I do agree however that the closing passage of the chapter clearly emphasises what Lenin wanted as the main point:
The critical passage is the last where Lenin in reference to the real conditions of his day remarks:
'The epoch of the latest stage of capitalism shows us that certain relations between capitalist associations grow up, based on the economic division of the world; while parallel to and in connection with it, certain relations grow up between political alliances, between states, on the basis of the territorial division of the world, of the struggle for colonies, of the "struggle for spheres of influence".'
I suggest that that his main point which differs somewhat from today is the issue of territorial division.
Why is that less important today?
I would obviously refer to the anti-colonial movement of the 20th century, but fundamentally the reason is related to the economic base, the development of the means of production. In many leading spheres capital can no longer compete merely on the basis of capturing the national market: production has to be wider than the national market.

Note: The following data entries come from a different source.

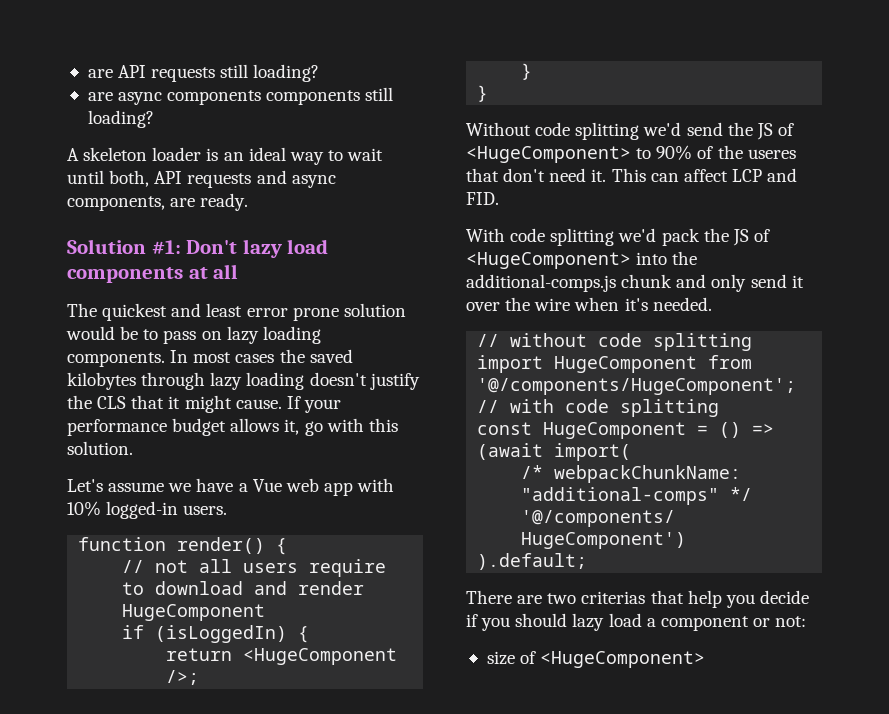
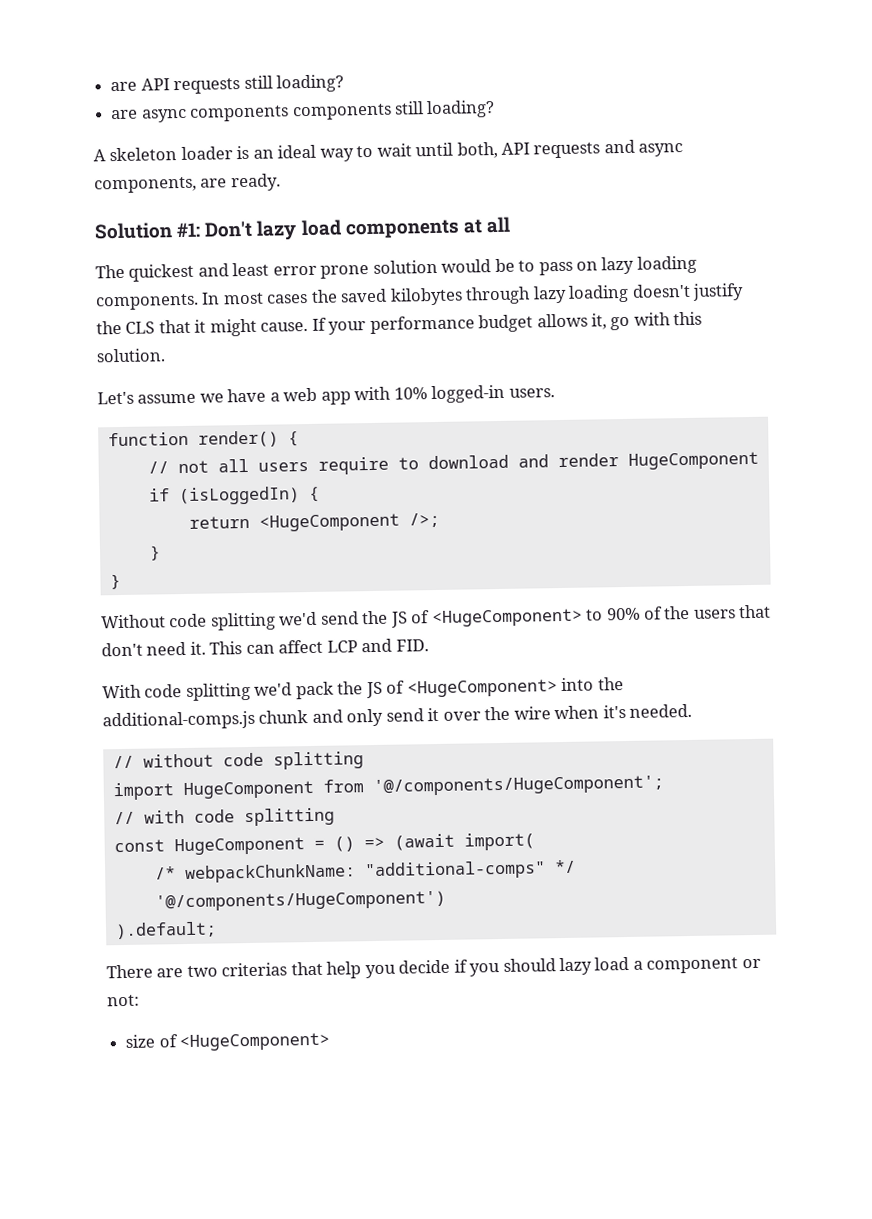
[252,479,282,492] Vue -> (280, 397) none
[747,149,796,159] useres -> [693,609,736,619] users

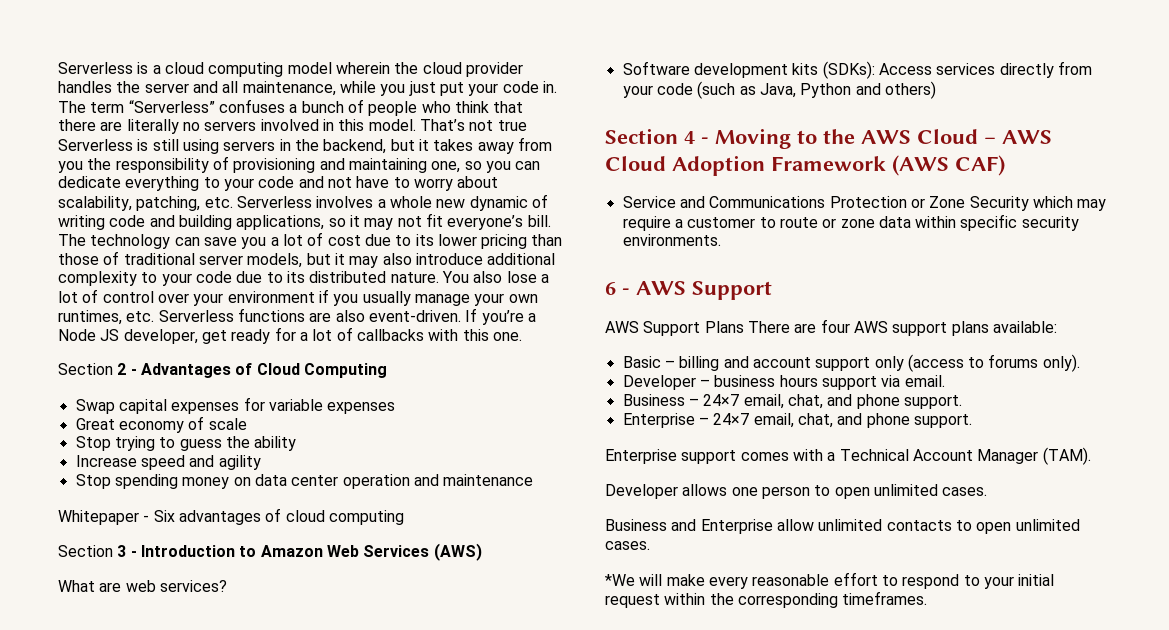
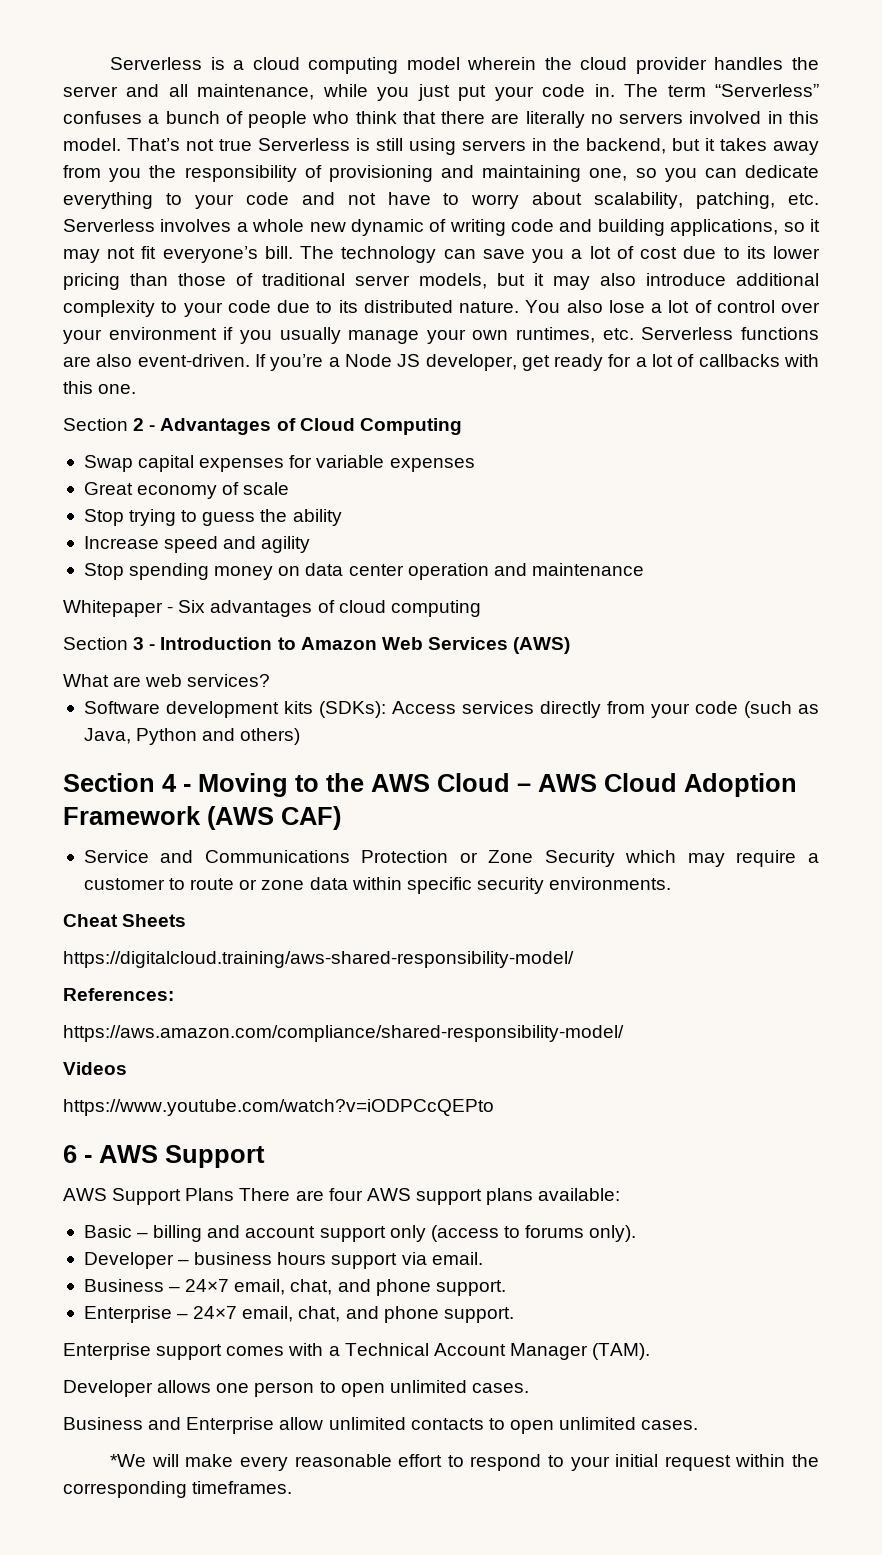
(721, 240) none -> [63,914,187,927] [63,951,574,968] [63,988,174,1001] [63,1025,624,1042] [63,1062,127,1075] [63,1099,494,1116] // Cheat Sheets // https://digitalcloud.training/aws-shared-responsibility-model/ // References: // https://aws.amazon.com/compliance/shared-responsibility-model/ // Videos // https://www.youtube.com/watch?v=iODPCcQEPto

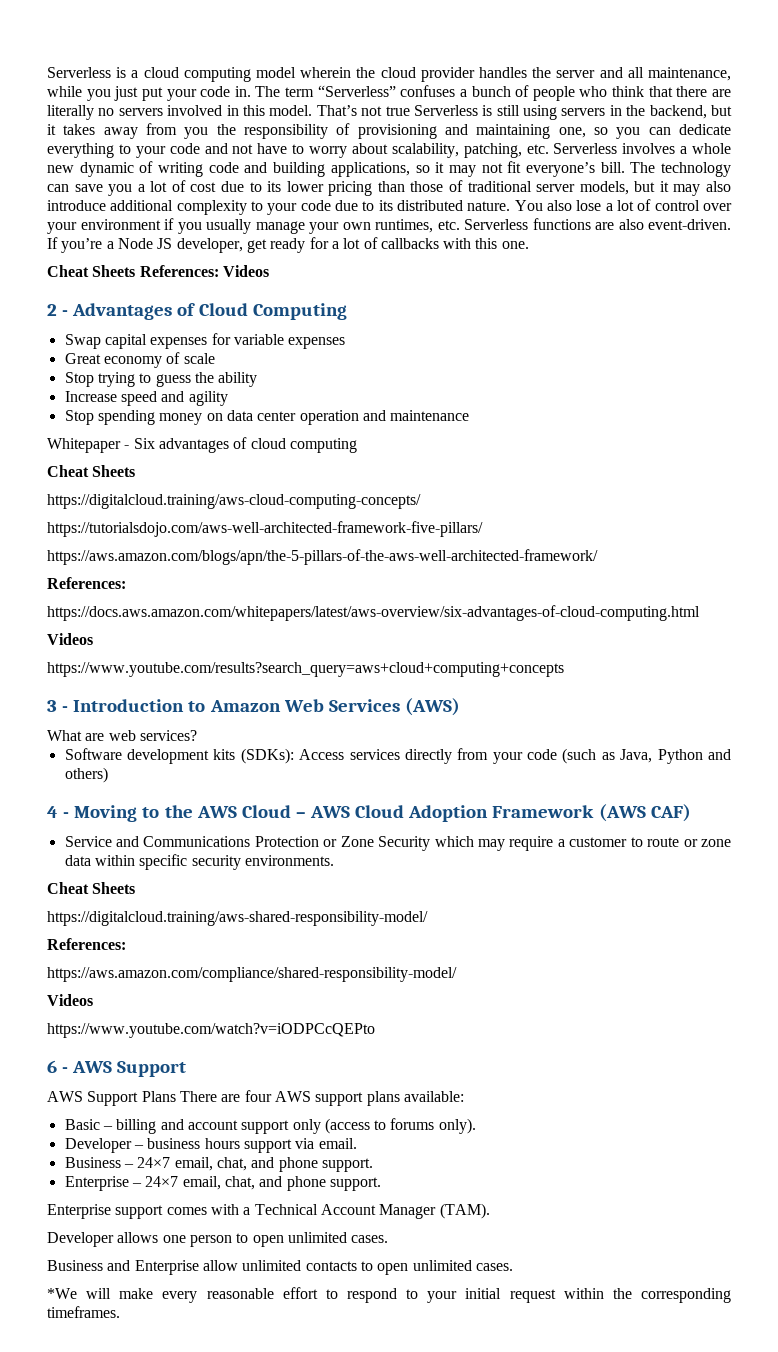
[63,418,128,431] Section -> [47,265,269,277] Cheat Sheets References: Videos //
[63,637,128,650] Section -> [47,465,136,477] [47,494,421,509] [47,521,483,537] [47,549,598,565] [47,577,126,589] [47,605,700,621] [47,633,93,645] [47,662,564,677] Cheat Sheets // https://digitalcloud.training/aws-cloud-computing-concepts/ // https://tutorialsdojo.com/aws-well-architected-framework-five-pillars/ // https://aws.amazon.com/blogs/apn/the-5-pillars-of-the-aws-well-architected-framework/ // References: // https://docs.aws.amazon.com/whitepapers/latest/aws-overview/six-advantages-of-cloud-computing.html // Videos // https://www.youtube.com/results?search_query=aws+cloud+computing+concepts //
[63,773,155,792] Section -> (108, 775) none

I think there are probably also issues of how monopoly companies have reacted to populist anti-trust legislation. They now make secret alliances in more subtle ways than the crude cartels did at the end of the 19th century, which were bound to come unstuck from time to time in mutual recrimination.
I fully agree that whatever has changed does not automatically mean we should respect or hate Lenin any more or less. Lenin in this chapter refers to "the historico-economic meaning of what is taking place; for the forms of the struggle may and do constantly change in accordance with varying, relatively particular and temporary causes, but the substance of the struggle, its class content positively cannot change while classes exist."
True he we was strongly suggesting in this work written under the restrictions of censorship, a historically inevitable process, but it could be perfectly consistent with his method now to discuss retrospectively how the forms of control of economic production by monopoly finance capital have changed.
I rather agree with Greg when he observes
Even the concept of cartel seems dated in the context of international capital and of a bourgeoisie broken loose from the confines of national finance capital, for them Imperialist struggle between states is an anachronism, for them class war takes on a deadly meaning in an age of international civil war.
Perhaps one of the useful comparisons would be between Rockefeller's American Standard Oil Co. 1905, and bp ("beyond petroleum") 2001.